The function of the dielectric multilayer filter according to the present invention is as follows. First, since the substrate can be made thinner from the beginning, the conventional expensive polishing step can be omitted. Second, the multilayer film is formed by ion-assisted vapor deposition. It is stable because it is formed with
Third, since the substrate has a lower thermal expansion property than the multilayer film portion, the compressive stress of the ion-assisted vapor-deposited film is canceled when the temperature is returned to room temperature after vapor deposition due to the difference in the coefficient of thermal expansion between the substrate and the multilayer film.
Fourth, a filter having less warpage can be formed. Fourth, since the fluorinated polyimide thin film is used for the substrate, the filter has transparency and can be easily peeled from the temporary substrate. As a result, it is possible to supply inexpensive filter components using a thin dielectric multilayer filter.

[0015]

FIG. 1 shows an embodiment of a dielectric multilayer filter according to the present invention.

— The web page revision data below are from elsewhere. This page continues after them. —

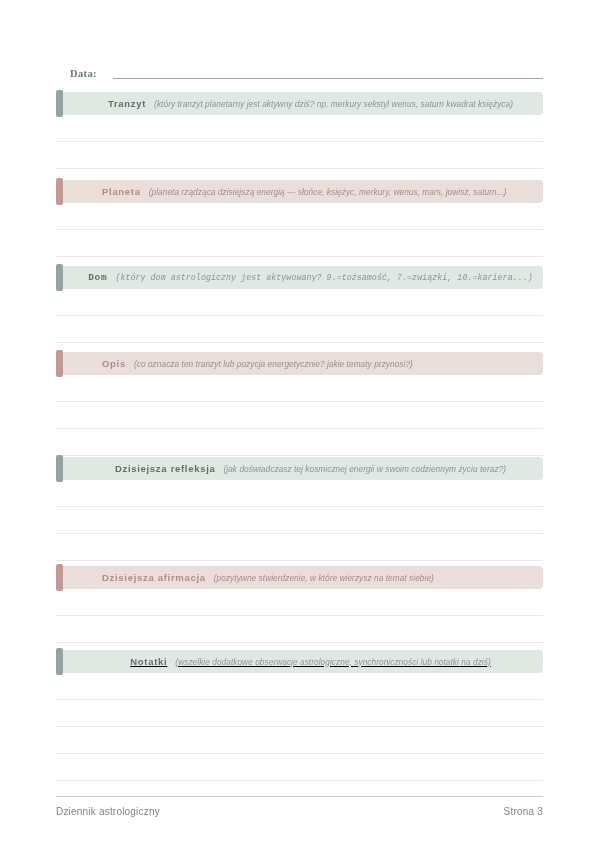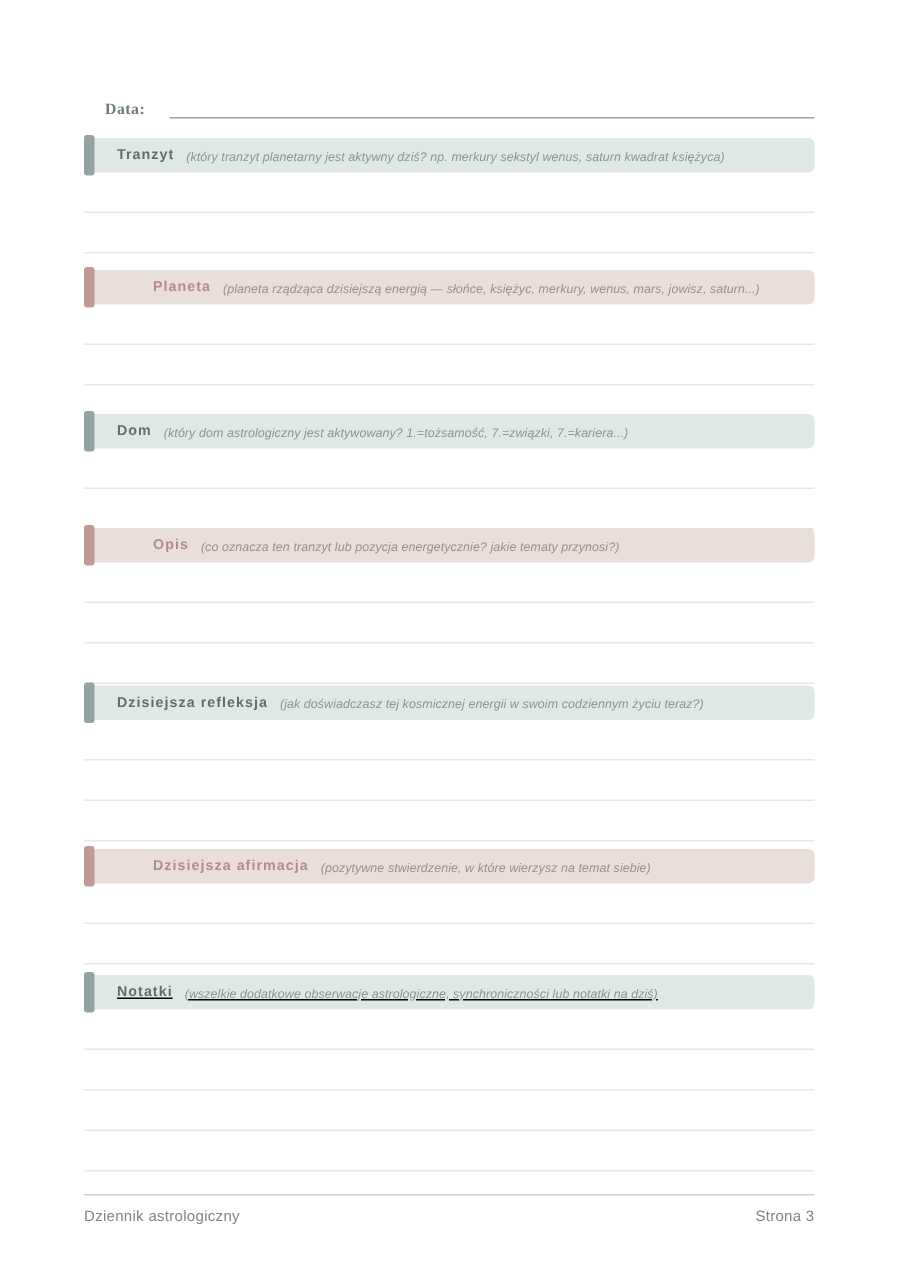"Tranzyt" .band.green { justify-content: none -> center }
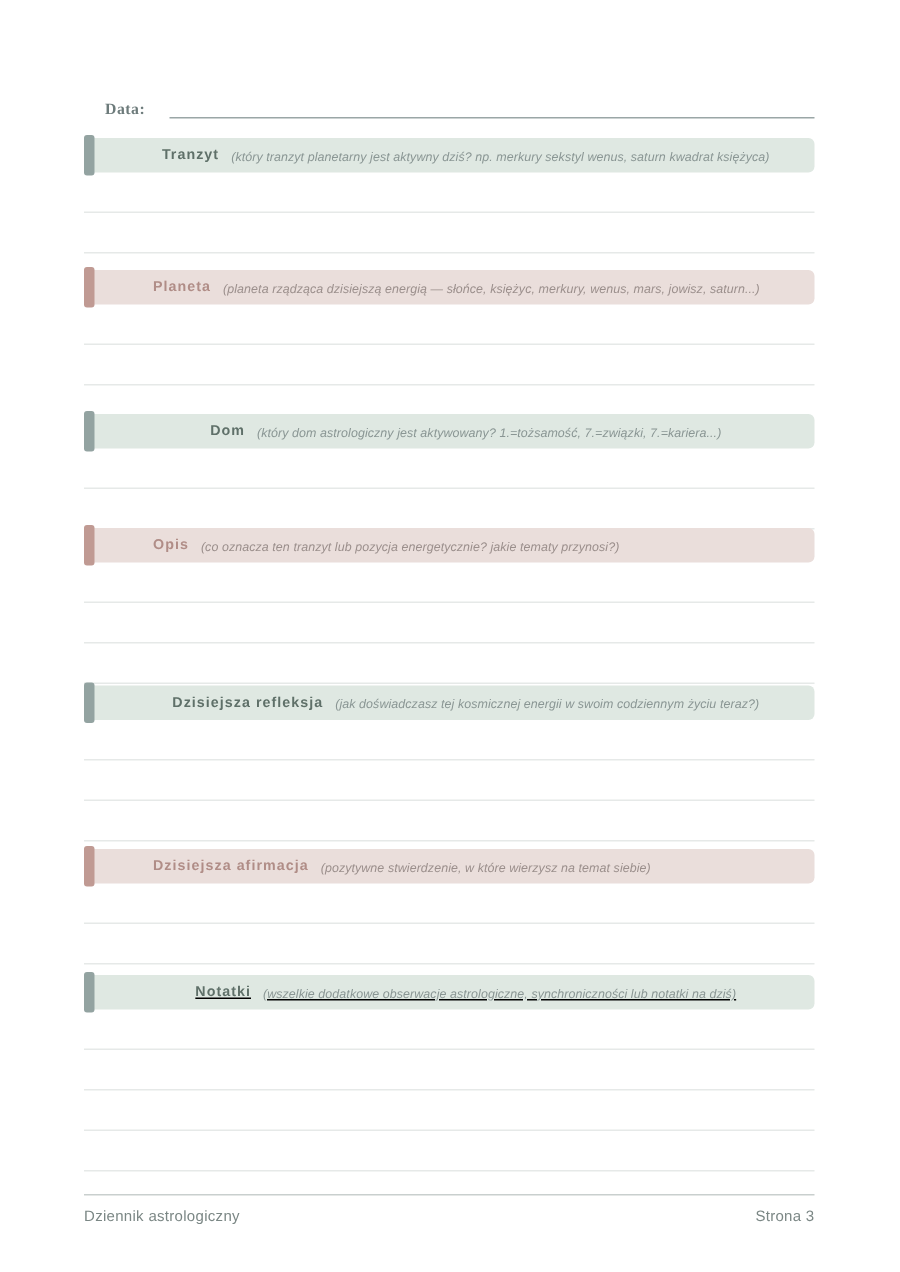"Dom" div.section { font-family: none -> Liberation Mono, monospace; top: 276px -> 266px }
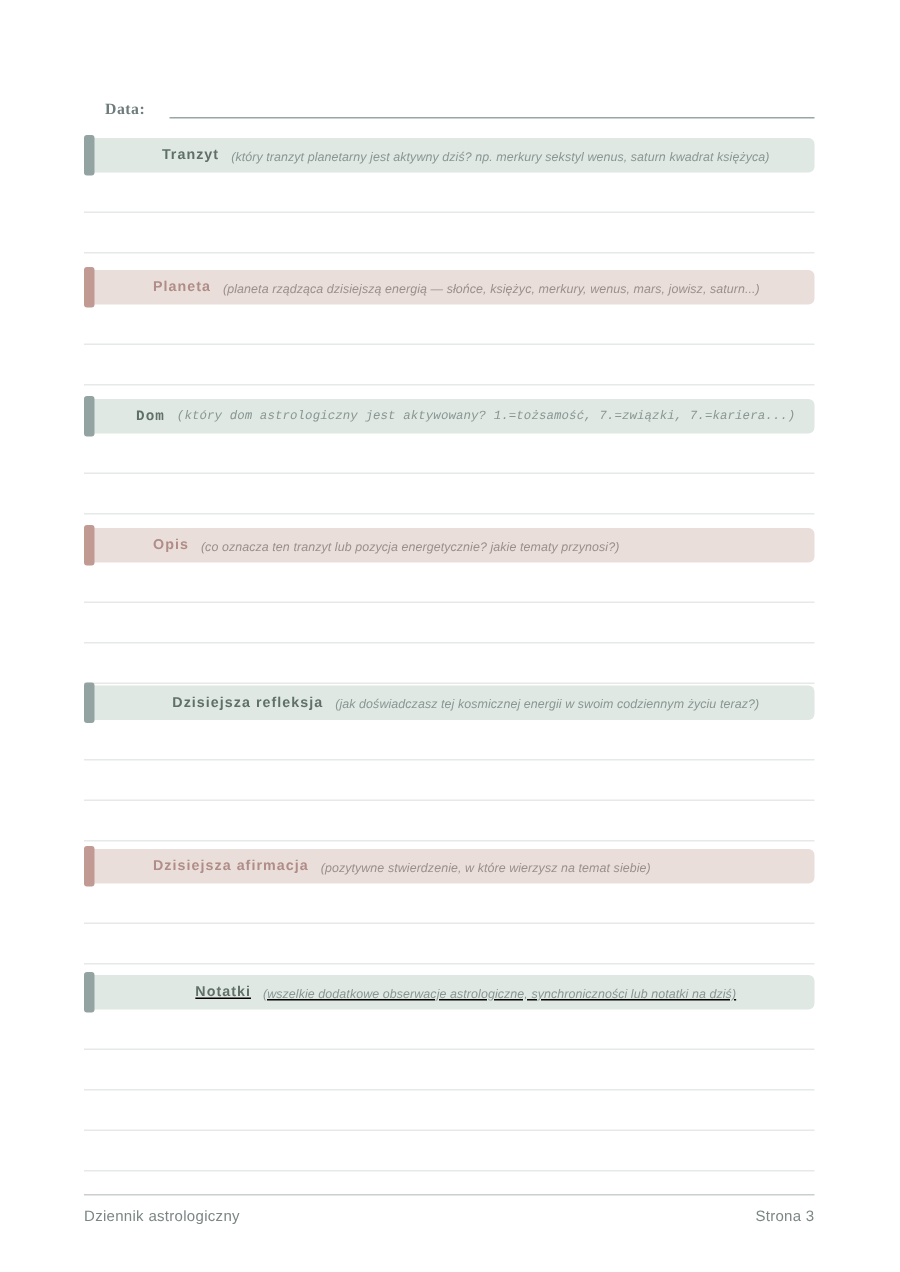"(który dom astrologiczny jest" span.sec-hint { text: 1.=tożsamość, 7.=związki, 7 -> 9.=tożsamość, 7.=związki, 10 }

In FIG. 1, reference numeral 19 denotes a fluorinated polyimide thin film serving as a filter substrate. On the upper surface of the fluorinated polyimide thin film 19, a dielectric multilayer film 20 is formed.
Are formed, and the dielectric multilayer filter 21 is formed.

Fluorinated polyimide for forming the above thin film
(Hereinafter abbreviated as polyimide) is an acid dianhydride represented by chemical structural formulas (1) to (15) shown in Chemical formula 1, and a diamine represented by chemical structural formulas (1) to (31) shown in Chemical formula 2. Synthesized from

[0017]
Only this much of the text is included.